# Workaround tool for removing the screws from the bottom of the Edge



## Rick Keifer (Oct 24, 2020)

My Edge is already out of warranty i am being told as it was supplied as a replacement for my bolt (been through 3 of them) always a hard disk issue. In any case i bought a new drive and was ready to put it in. The screws in the bottom of the Edge tivo are a reverse (male) Torx 30 head. I looked for days for a driver that would accomodate but could not find one other than Weaknees.com but they want to sell you the whole drive kit that comes with the tool. So heres what i did. Went to Home Depot and fond a large screw with a Torx 30 (female head obviously) head. I ground down the outside until it fit fine into the recessed hole and then screwed it into a block of wood (the handle). Works great, removed the screws in a few seconds.


----------



## Old Roamio 0 (Jul 19, 2020)

My desktop computer has an easy to open case. Computer hard drive replacement is rather easy and certainly routine.
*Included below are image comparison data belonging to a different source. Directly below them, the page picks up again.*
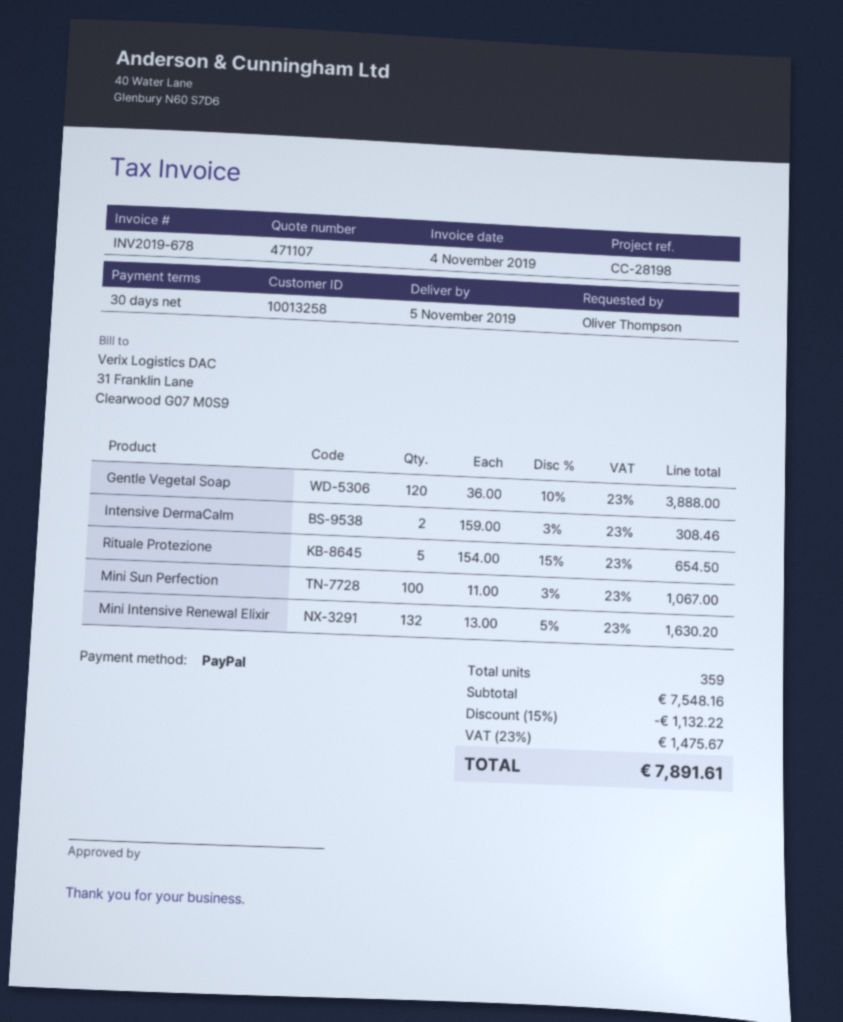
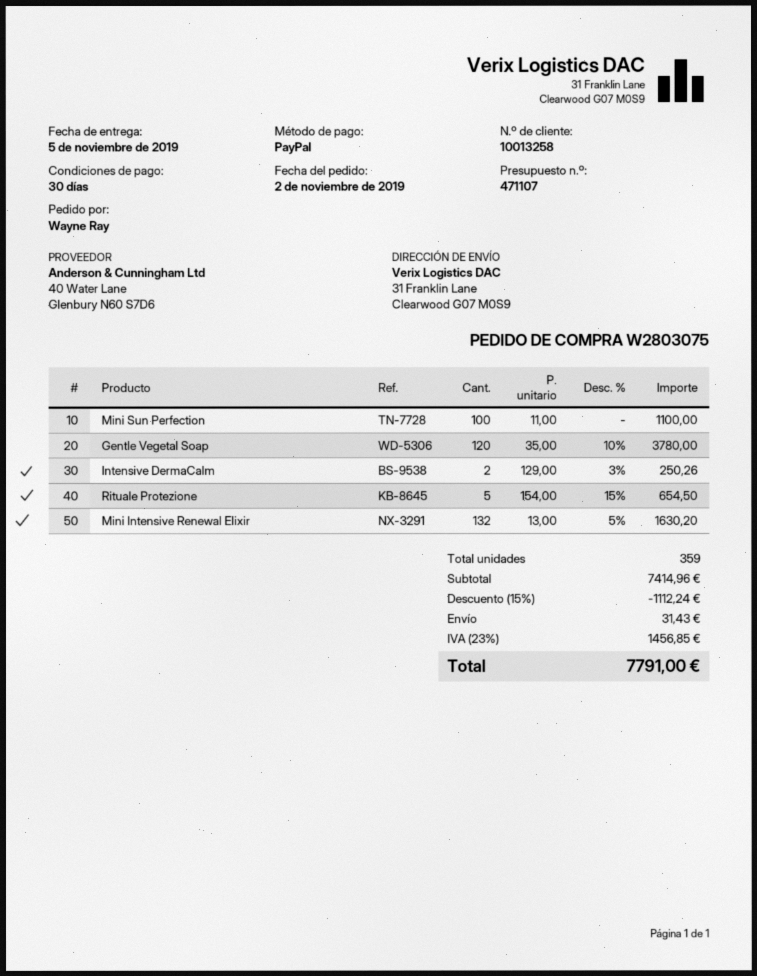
ordered by: Oliver Thompson -> Wayne Ray
Gentle Vegetal Soap: 120 x 36.00 - 10% = 3888.00 -> 120 x 35.00 - 10% = 3780.00
Intensive DermaCalm: 2 x 159.00 - 3% = 308.46 -> 2 x 129.00 - 3% = 250.26
Mini Sun Perfection: 100 x 11.00 - 3% = 1067.00 -> 100 x 11.00 = 1100.00
subtotal: 7548.16 -> 7414.96
discount: 15% = 1132.22 -> 15% = 1112.24
shipping: none -> 31.43
tax: 23% = 1475.67 -> 23% = 1456.85
total: 7891.61 -> 7791.00

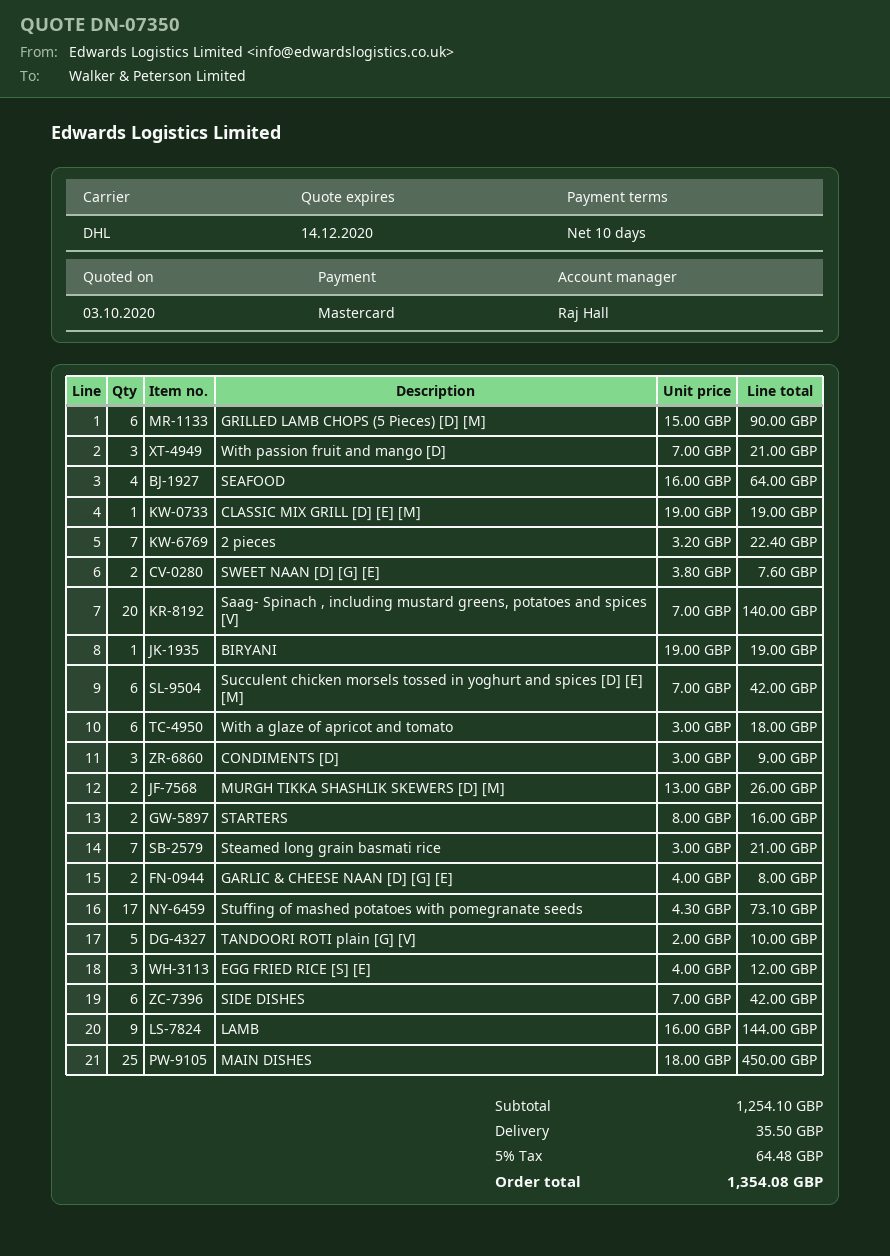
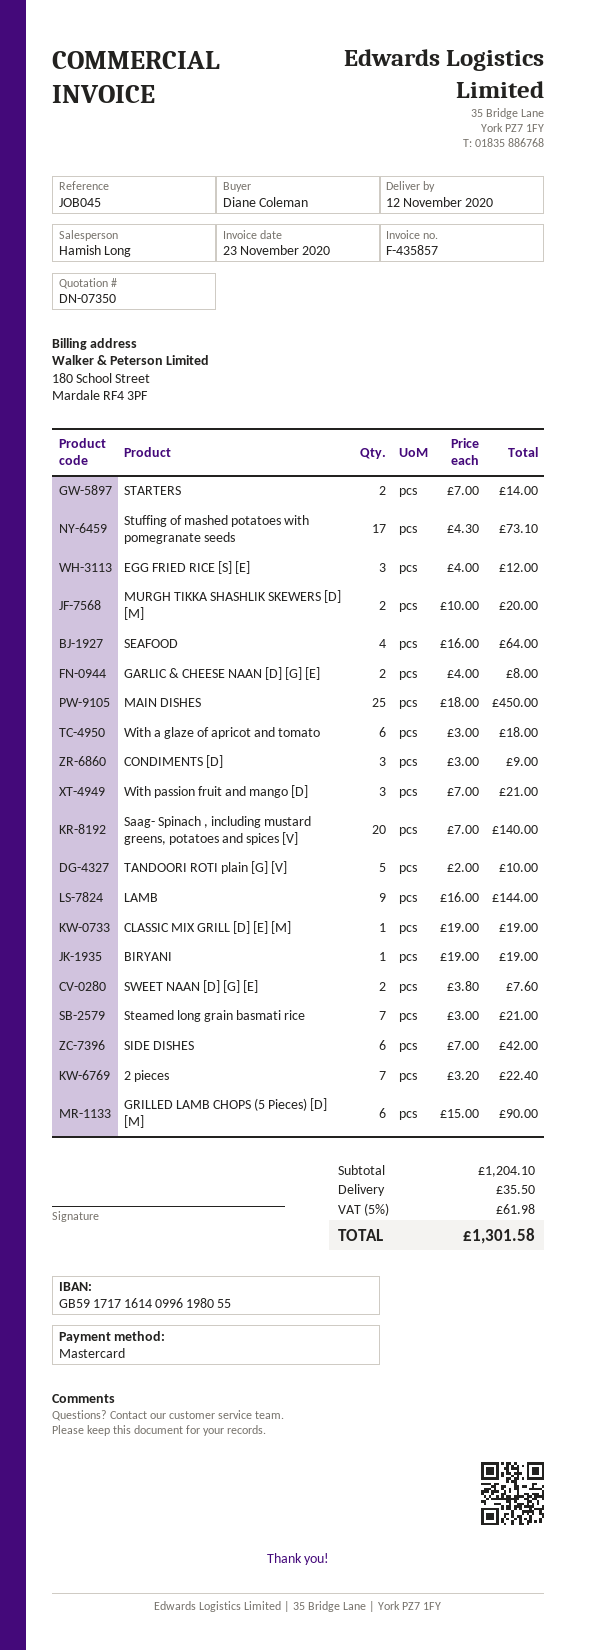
sales rep: Raj Hall -> Hamish Long
Succulent chicken morsels tossed in yoghurt and spices [D] [E] [M]: 6 x 7.00 = 42.00 -> none
MURGH TIKKA SHASHLIK SKEWERS [D] [M]: 2 x 13.00 = 26.00 -> 2 x 10.00 = 20.00
STARTERS: 2 x 8.00 = 16.00 -> 2 x 7.00 = 14.00
subtotal: 1254.10 -> 1204.10
tax: 5% = 64.48 -> 5% = 61.98
total: 1354.08 -> 1301.58

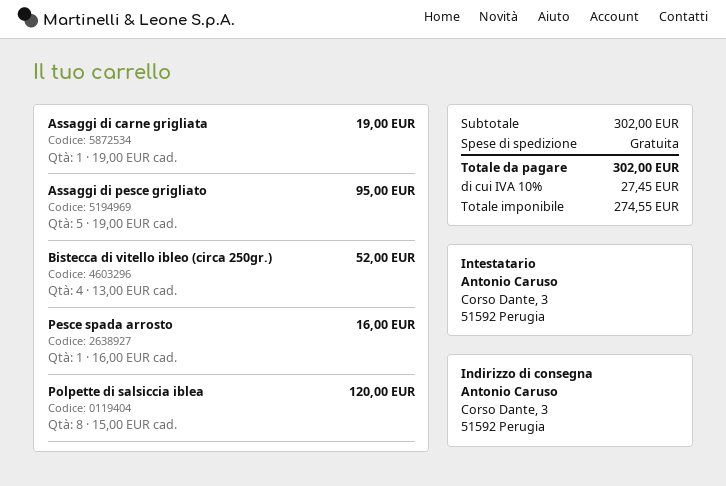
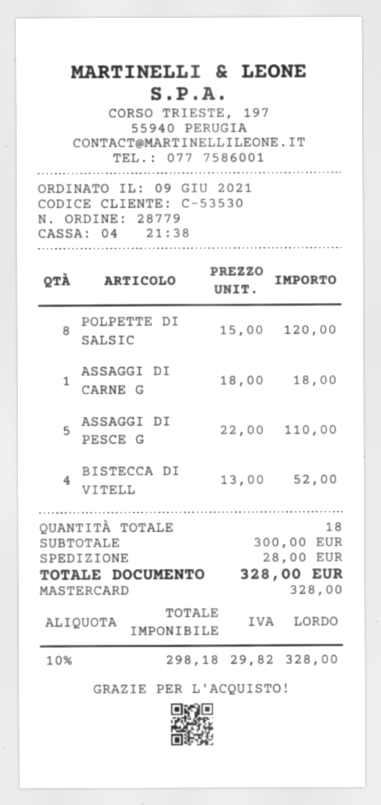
Assaggi di carne grigliata: 1 x 19.00 = 19.00 -> 1 x 18.00 = 18.00
Assaggi di pesce grigliato: 5 x 19.00 = 95.00 -> 5 x 22.00 = 110.00
Pesce spada arrosto: 1 x 16.00 = 16.00 -> none
subtotal: 302.00 -> 300.00
shipping: 0.00 -> 28.00
net: 274.55 -> 298.18
tax: 10% = 27.45 -> 10% = 29.82
total: 302.00 -> 328.00

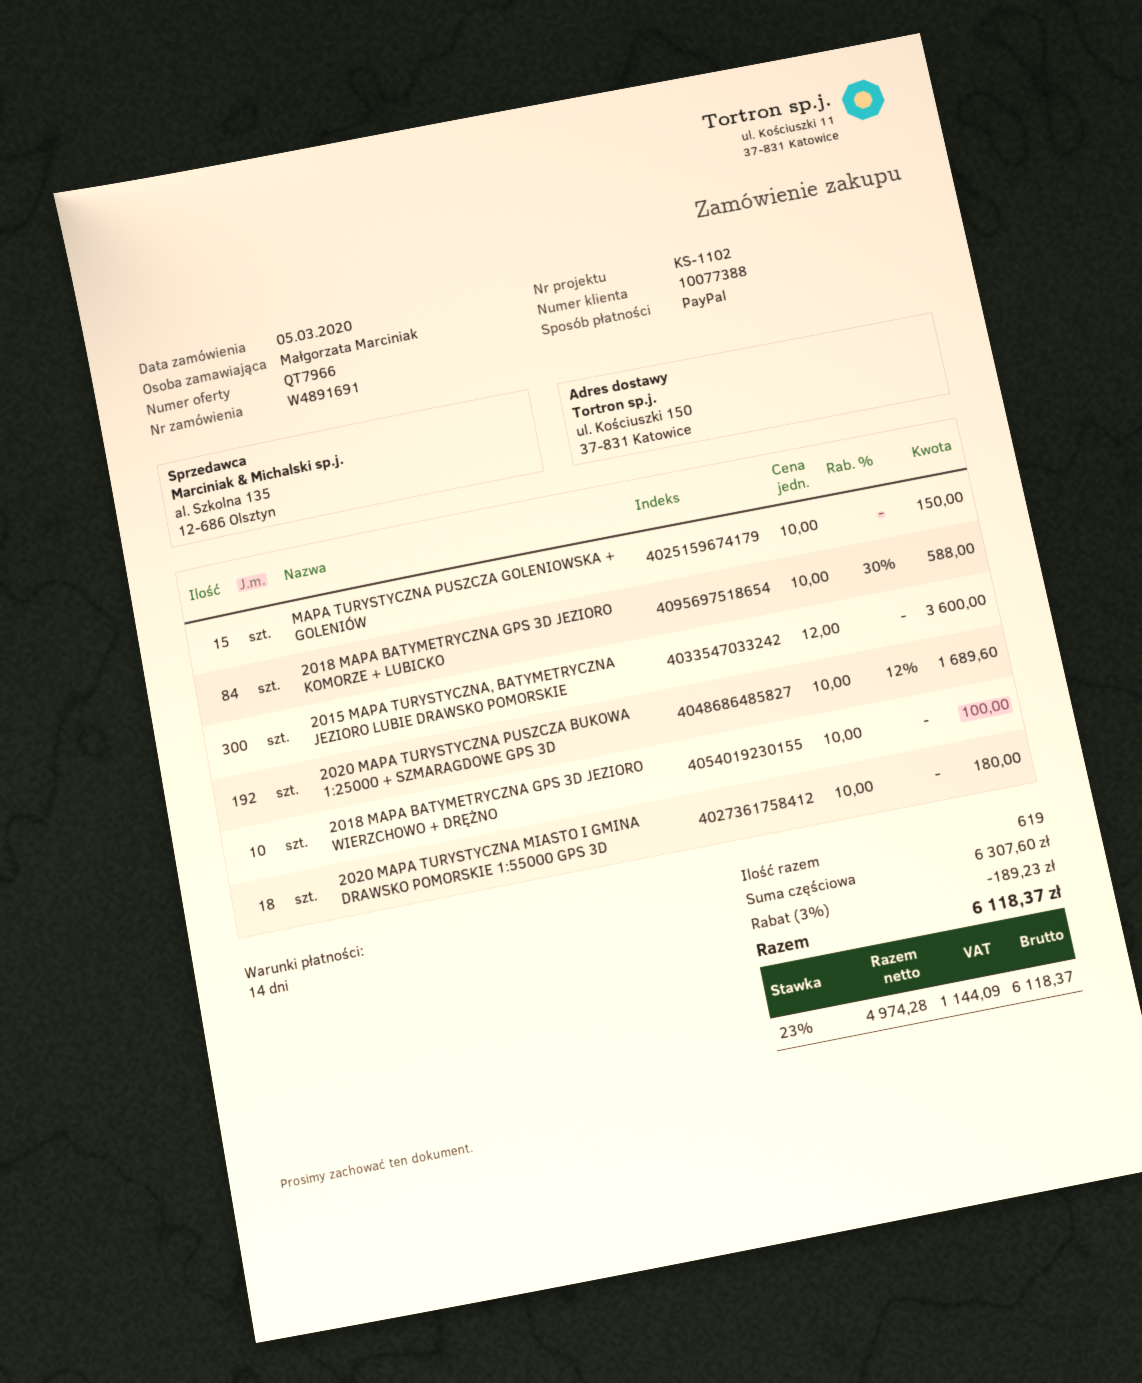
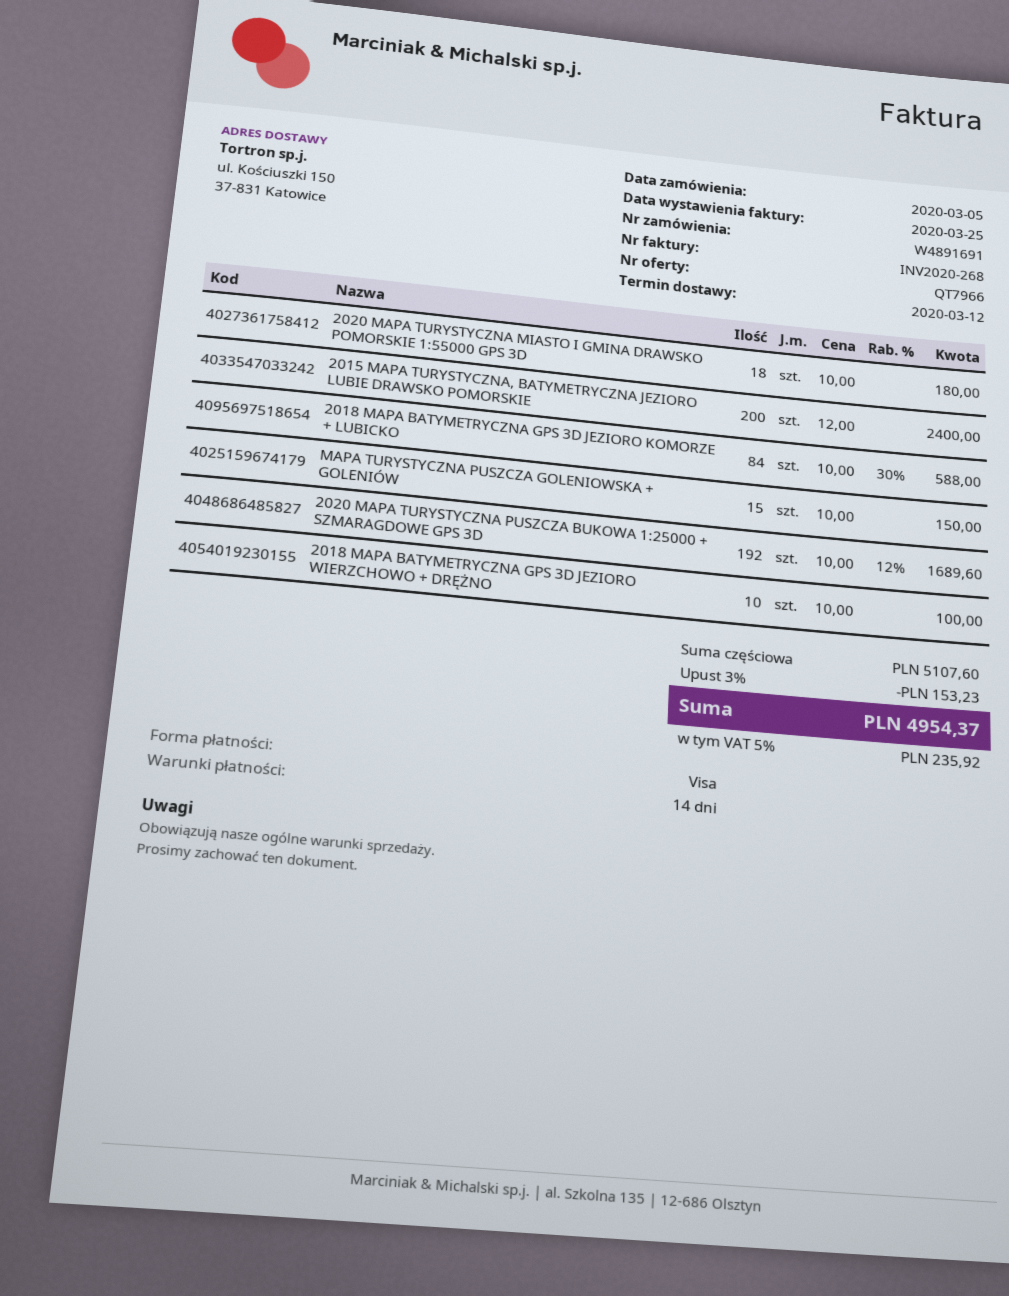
payment method: PayPal -> Visa
2015 MAPA TURYSTYCZNA, BATYMETRYCZNA JEZIORO LUBIE DRAWSKO POMORSKIE: 300 x 12.00 = 3600.00 -> 200 x 12.00 = 2400.00
subtotal: 6307.60 -> 5107.60
discount: 3% = 189.23 -> 3% = 153.23
tax: 23% = 1144.09 -> 5% = 235.92
total: 6118.37 -> 4954.37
I wonder why Tivo makes things so difficult? 

There is no guidance re what is inside. 

One would think to stay in business and sell units that a certain amount of responsiveness to customers is an obligation most businesses would take for granted.


----------



## Rick Keifer (Oct 24, 2020)

Because they wouldn’t be able to sell you the next version of the TiVo. It wasn’t until recently that I woke up when this happened in the past I would just buy a new one. If others knew how easy it was to just replace the hard disk?? I had no idea that it would just work without having to format the disk or create an operating system or anything. Just put in a new drive and everything works great.


----------



## mr.unnatural (Feb 2, 2006)

I haven't owned a Tivo since they discontinued the Series 3 HD Tivo, but I have upgraded several OTA Roamios. I believe all Tivos since then only require that you drop in a new drive to upgrade it. No more having to install an image on the drive to perform an upgrade. I'm pretty sure they are all literally plug and play. The Tivo detects the new drive, formats it, downloads the new image, and automatically installs it.

I still remember the good old days when we used to have to hack our Tivos to upgrade the drives. Anyone here remember Dylan's boot disk?


----------